[Supplied data Boundary: Start]
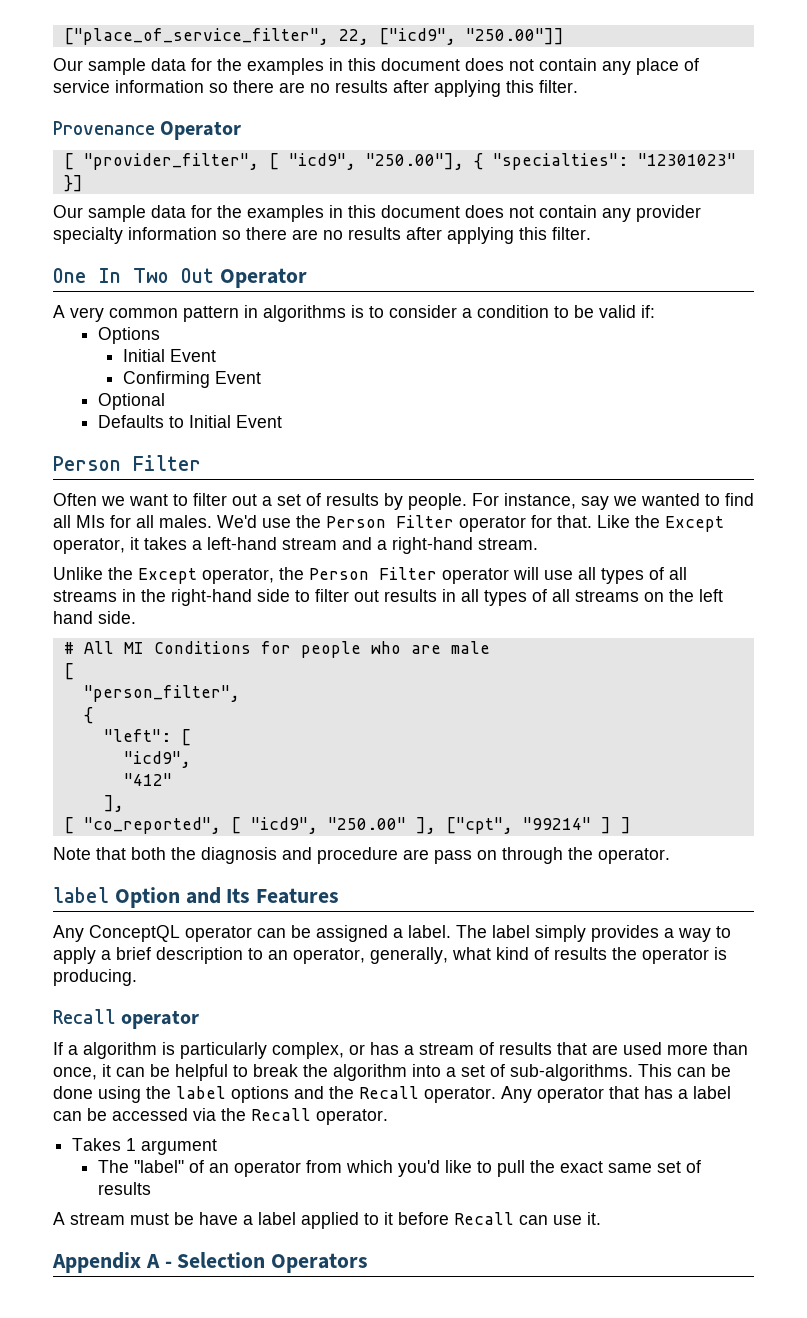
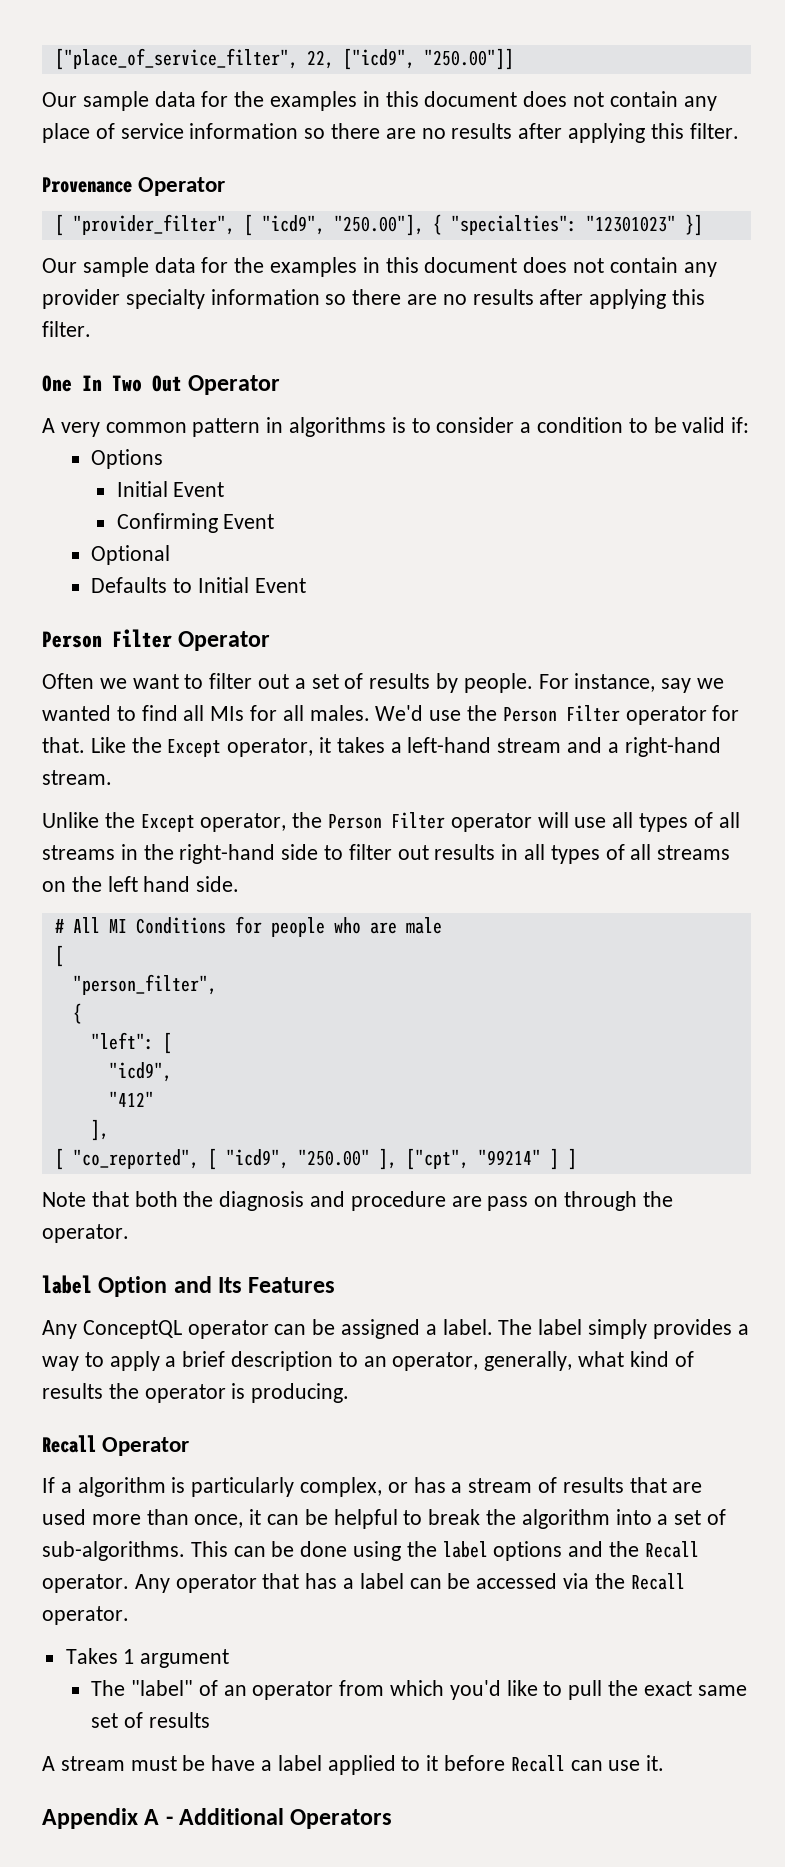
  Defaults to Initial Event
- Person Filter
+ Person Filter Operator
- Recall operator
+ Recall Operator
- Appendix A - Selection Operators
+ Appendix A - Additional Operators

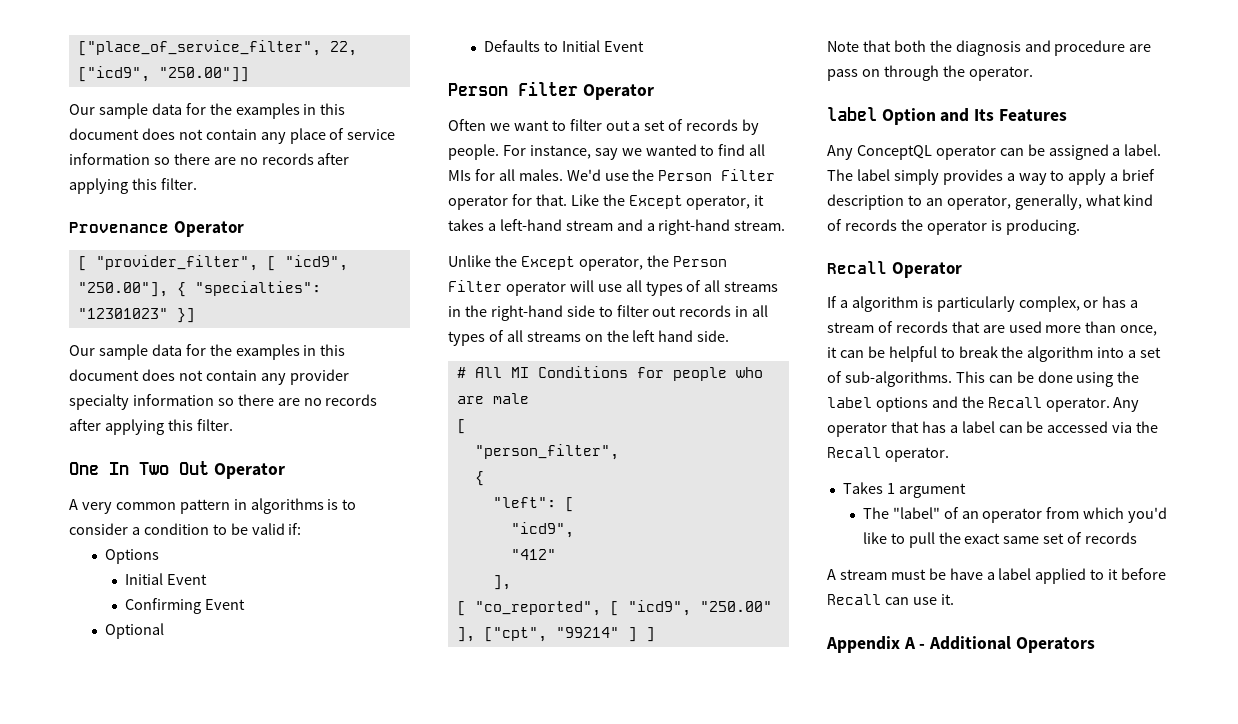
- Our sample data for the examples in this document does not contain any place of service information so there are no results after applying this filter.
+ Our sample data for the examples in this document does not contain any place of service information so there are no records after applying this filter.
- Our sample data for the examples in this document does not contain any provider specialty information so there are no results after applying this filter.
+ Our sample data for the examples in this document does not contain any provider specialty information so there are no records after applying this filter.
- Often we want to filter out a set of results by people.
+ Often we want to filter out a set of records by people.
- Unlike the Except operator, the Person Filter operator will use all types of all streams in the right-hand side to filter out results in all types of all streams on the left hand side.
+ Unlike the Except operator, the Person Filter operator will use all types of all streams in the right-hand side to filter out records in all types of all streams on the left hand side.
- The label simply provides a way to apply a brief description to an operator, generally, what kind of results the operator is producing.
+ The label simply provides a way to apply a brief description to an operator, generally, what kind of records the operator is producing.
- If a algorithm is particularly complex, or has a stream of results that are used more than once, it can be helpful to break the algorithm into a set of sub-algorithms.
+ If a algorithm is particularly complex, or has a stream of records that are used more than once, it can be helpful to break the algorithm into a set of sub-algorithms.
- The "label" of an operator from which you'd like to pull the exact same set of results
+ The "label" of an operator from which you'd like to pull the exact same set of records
[Supplied data Boundary: End]
- **Description of the task**: Transcribe each record exactly as it stands, setting aside any pictures.

- **Your solution**:
  Defaults to Initial Event
- Person Filter
+ Person Filter Operator
- Recall operator
+ Recall Operator
- Appendix A - Selection Operators
+ Appendix A - Additional Operators

- Our sample data for the examples in this document does not contain any place of service information so there are no results after applying this filter.
+ Our sample data for the examples in this document does not contain any place of service information so there are no records after applying this filter.
- Our sample data for the examples in this document does not contain any provider specialty information so there are no results after applying this filter.
+ Our sample data for the examples in this document does not contain any provider specialty information so there are no records after applying this filter.
- Often we want to filter out a set of results by people.
+ Often we want to filter out a set of records by people.
- Unlike the Except operator, the Person Filter operator will use all types of all streams in the right-hand side to filter out results in all types of all streams on the left hand side.
+ Unlike the Except operator, the Person Filter operator will use all types of all streams in the right-hand side to filter out records in all types of all streams on the left hand side.
- The label simply provides a way to apply a brief description to an operator, generally, what kind of results the operator is producing.
+ The label simply provides a way to apply a brief description to an operator, generally, what kind of records the operator is producing.
- If a algorithm is particularly complex, or has a stream of results that are used more than once, it can be helpful to break the algorithm into a set of sub-algorithms.
+ If a algorithm is particularly complex, or has a stream of records that are used more than once, it can be helpful to break the algorithm into a set of sub-algorithms.
- The "label" of an operator from which you'd like to pull the exact same set of results
+ The "label" of an operator from which you'd like to pull the exact same set of records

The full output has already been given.